Stories of men searching for riches in Central and South America have been with Western culture since the Spanish first came to the shores of the Carribean. Those stories have been mythologized the world over, with a mythical El Dorado perhaps the most famous of them all. Even in film, characters from The Treasure of the Sierra Madre, Fast Five, and Pirates of the Carribean have found their riches in the Southern Hemisphere. Today, Netflix looks to add to the grand tradition of finding your wealth in South America with Triple Frontier from director J.C. Chandor. With an ensemble cast that includes Ben Affleck, Oscar Isaac, Charlie Hunham, Pablo Pascal, and Garrett Hedlund, this should be right up our alley. However, despite the star wattage, dips in the storytelling make this an above-average thriller that cannot help but feel like a missed opportunity.
Triple Frontier follows “Pope” Garcia (Isaac), a former special forces soldier has been hunting a crime lord in South America. Through an informant (Adria Arjona), Pope discovers that he can pull off a heist and walk out of the jungle with $75 million. He just needs a crew. He recruits his former army buddies, all of whom are struggling to move on with civilian life. However, when things go sideways in the jungle, their friendships are tested as they race for the Pacific Ocean.
The standout of Triple Frontier wavers between Hunham and Affleck through most of the film. Hunham delivers a surprising gravitas filled performance that allows him to showcase his charisma and brute force simultaneously. As a battered and beaten soldier, the role fits like a glove. His best moments come through his reactions, most of which develop the character’s emotion and frustration with the job. He’s more than just a stand-in, and as the moral compass of the group, he steals a lot of scenes from Isaac.
Meanwhile, Affleck gives a performance that is both sad and self-reflexive. He’s willing to go dirty, and once again, he feels like he’s commenting on his life and career with every choice. He’s a bit of a sad sack, reawakened when he’s doing good work, and then tumbles when money gets involved. You can feel his eyes grow wider than his stomach when he sees the money, and he actually brings some of his movie star charisma to play. Affleck rules in this movie and takes it over in stretches thanks to his volcanic intensity.
Ultimately, the movie struggles because it cannot keep up momentum. It stalls out after the actual heist, which could reasonably find its way into the pantheon of fun action sequences.
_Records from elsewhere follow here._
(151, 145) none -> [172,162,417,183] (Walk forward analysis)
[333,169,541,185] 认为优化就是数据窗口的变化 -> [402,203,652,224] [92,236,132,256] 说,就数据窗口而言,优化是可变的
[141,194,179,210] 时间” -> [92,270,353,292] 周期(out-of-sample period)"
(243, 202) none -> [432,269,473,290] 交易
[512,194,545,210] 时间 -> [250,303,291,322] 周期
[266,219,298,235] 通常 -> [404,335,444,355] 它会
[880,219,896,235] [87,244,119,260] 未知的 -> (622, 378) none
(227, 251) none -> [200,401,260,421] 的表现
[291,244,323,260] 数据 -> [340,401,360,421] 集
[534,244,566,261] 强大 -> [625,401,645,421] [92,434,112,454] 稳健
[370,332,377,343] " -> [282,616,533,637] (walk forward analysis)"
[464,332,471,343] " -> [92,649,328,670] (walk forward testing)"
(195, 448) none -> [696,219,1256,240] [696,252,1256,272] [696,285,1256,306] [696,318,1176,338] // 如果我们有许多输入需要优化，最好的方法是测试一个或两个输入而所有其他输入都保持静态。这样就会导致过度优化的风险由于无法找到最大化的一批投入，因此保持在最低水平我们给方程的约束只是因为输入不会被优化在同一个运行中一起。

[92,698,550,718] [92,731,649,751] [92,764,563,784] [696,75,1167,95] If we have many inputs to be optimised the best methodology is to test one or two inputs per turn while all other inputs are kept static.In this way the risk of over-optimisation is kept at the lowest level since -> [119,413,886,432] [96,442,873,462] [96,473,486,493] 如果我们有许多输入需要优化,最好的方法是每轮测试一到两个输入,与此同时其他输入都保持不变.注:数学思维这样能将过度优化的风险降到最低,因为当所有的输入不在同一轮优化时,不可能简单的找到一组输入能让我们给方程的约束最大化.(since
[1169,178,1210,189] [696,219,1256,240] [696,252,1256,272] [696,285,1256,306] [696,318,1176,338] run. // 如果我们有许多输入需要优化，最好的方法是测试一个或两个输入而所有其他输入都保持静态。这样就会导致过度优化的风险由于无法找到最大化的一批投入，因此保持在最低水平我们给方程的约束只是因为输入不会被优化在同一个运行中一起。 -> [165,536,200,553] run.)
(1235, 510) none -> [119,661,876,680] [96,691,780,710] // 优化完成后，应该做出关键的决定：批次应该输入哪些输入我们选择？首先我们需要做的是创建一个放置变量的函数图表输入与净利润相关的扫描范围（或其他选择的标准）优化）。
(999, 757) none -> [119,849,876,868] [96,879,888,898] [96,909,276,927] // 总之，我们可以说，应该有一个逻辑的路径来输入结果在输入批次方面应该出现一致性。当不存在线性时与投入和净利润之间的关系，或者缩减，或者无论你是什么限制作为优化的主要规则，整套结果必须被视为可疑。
The scenes that immediately follow feel extremely dull and the stakes are never solidified. We’re told that the solider will get chased down, but nothing really happens until the last fifteen minutes. Instead, the group just kind of wanders around the mountains carrying bags of money and being bad at their jobs for more than half an hour.
Perhaps the most frustrating moment in the whole film comes in the last ten minutes. As the story wraps itself up, each of the characters gets a moment to show their morality. They make the right choice and move on. Then the film sets itself up for an unnecessary sequel, which completely undermines the sacrifices they’ve made. It’s a stunningly frustrating moment, and while I will be eagerly awaiting Quadruple Frontier, it is tough to not feel cheated.
Overall, Triple Frontier is a serviceable action film, and a great one in the first fifty minutes or so. However, due to issues with momentum and story, it grinds to an uninteresting halt about midway through. While some visuals, such as a donkey exploding into a cloud of money, make for some strangely entertaining moments, you may grow bored. You’ve seen most of the actors be better in better movies. Most of all, you’ll just feel like this one missed a golden opportunity to become a throwback action classic.